В комнату ворвались Реджи и Макс, они пришли обедать. Неуклюжие, как молодые щенки, братья нетерпеливо стали хватать куски со стола. Эйб одобрительно им кивнул. Эстер подавала, а за столом раздавалось только чавканье. Потом, обхватив руками свой полный живот, Эйб продолжил спор.

– Только посмотри, как счастливы мои сыновья! И взгляни, какую гримасу скорчила моя дочь! Никак я не могу ей угодить!

– Я буду счастлива, когда выберусь отсюда, – выкрикнула Маккензи. – Здесь все такое отвратительное! А я хочу проводить время с утонченными людьми типа Корал Стэнтон!

Эйб громко засмеялся.

– Утонченными? Бедняжка выглядела так, как будто много лет не ела и куска мяса!

– По крайней мере она умна и разбирается в моде… Выражение лица Эйба вдруг переменилось.

– Тогда убирайся отсюда! Кто просит тебя здесь оставаться?
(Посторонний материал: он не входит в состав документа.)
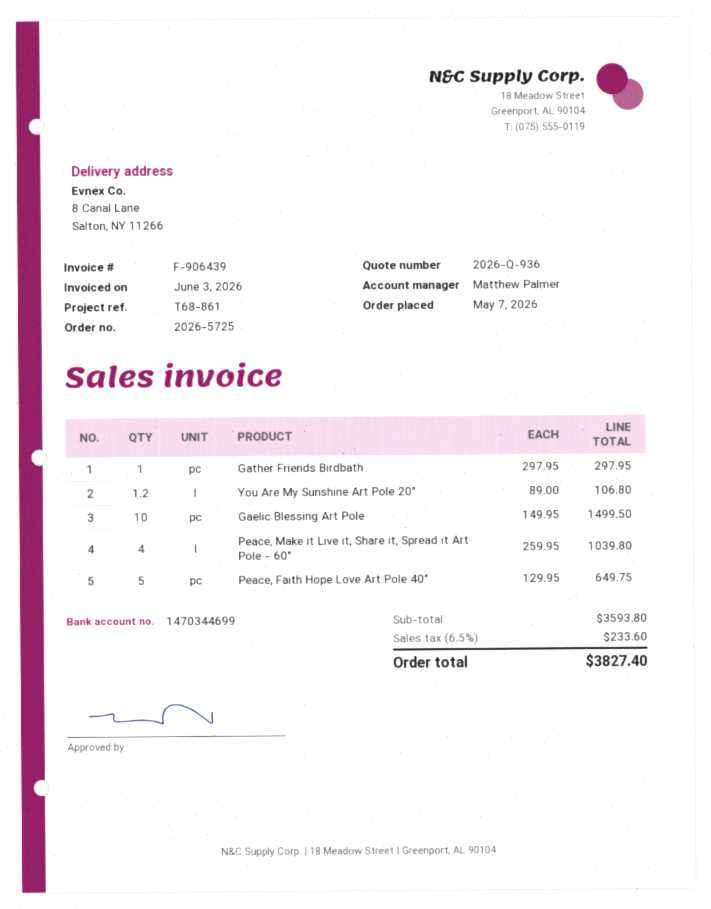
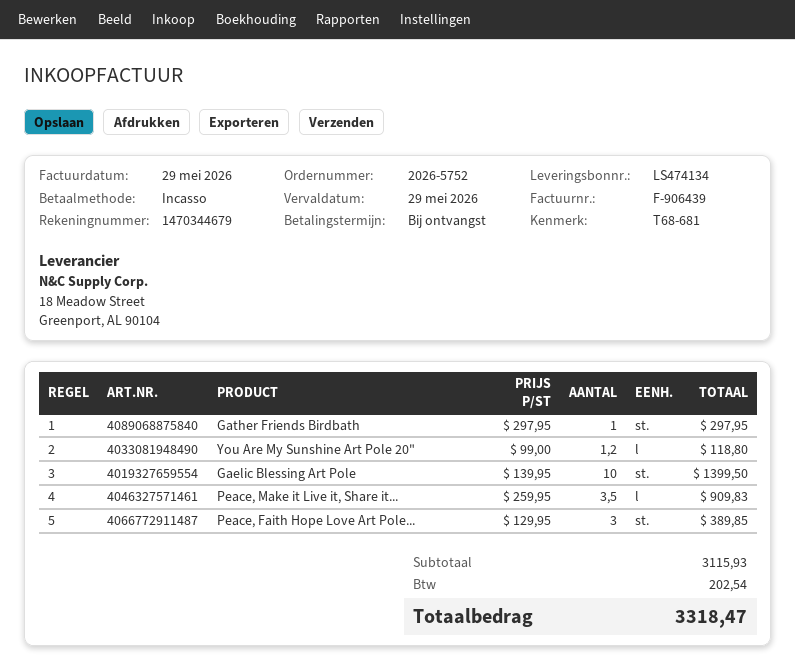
order number: 2026-5725 -> 2026-5752
invoice date: 2026-06-03 -> 2026-05-29
reference: T68-861 -> T68-681
bank account: 1470344699 -> 1470344679
You Are My Sunshine Art Pole 20": 1.2 x 89.00 = 106.80 -> 1.2 x 99.00 = 118.80
Gaelic Blessing Art Pole: 10 x 149.95 = 1499.50 -> 10 x 139.95 = 1399.50
Peace, Make it Live it, Share it, Spread it Art Pole - 60": 4 x 259.95 = 1039.80 -> 3.5 x 259.95 = 909.83
Peace, Faith Hope Love Art Pole 40": 5 x 129.95 = 649.75 -> 3 x 129.95 = 389.85
subtotal: 3593.80 -> 3115.93
tax: 233.60 -> 202.54
total: 3827.40 -> 3318.47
Я сыт по горло, постоянно лицезрея твою гримасу превосходства. Посмотрим, куда денется это превосходство, когда ты сама начнешь зарабатывать себе на жизнь!

Маккензи вскочила на ноги.

– Эйб, я хочу, чтобы она здесь осталась, – быстро сказала Эстер. – Я еще не подала десерт.

Но Маккензи гордо прошествовала в свою комнату, не обращая внимания на них обоих. Она заперла дверь, закурила сигарету, вытащила свои журналы мод и стала с любовью их листать. Скоро мир моды ее поглотил, успокоил ее, унес в красивые города, на роскошные празднества, в места, расположенные далеко от Бронкса. В этом мире все называли друг друга «дорогая», все улыбались, все говорили друг другу разные дивные слова. Уже скоро она станет частью этого мира.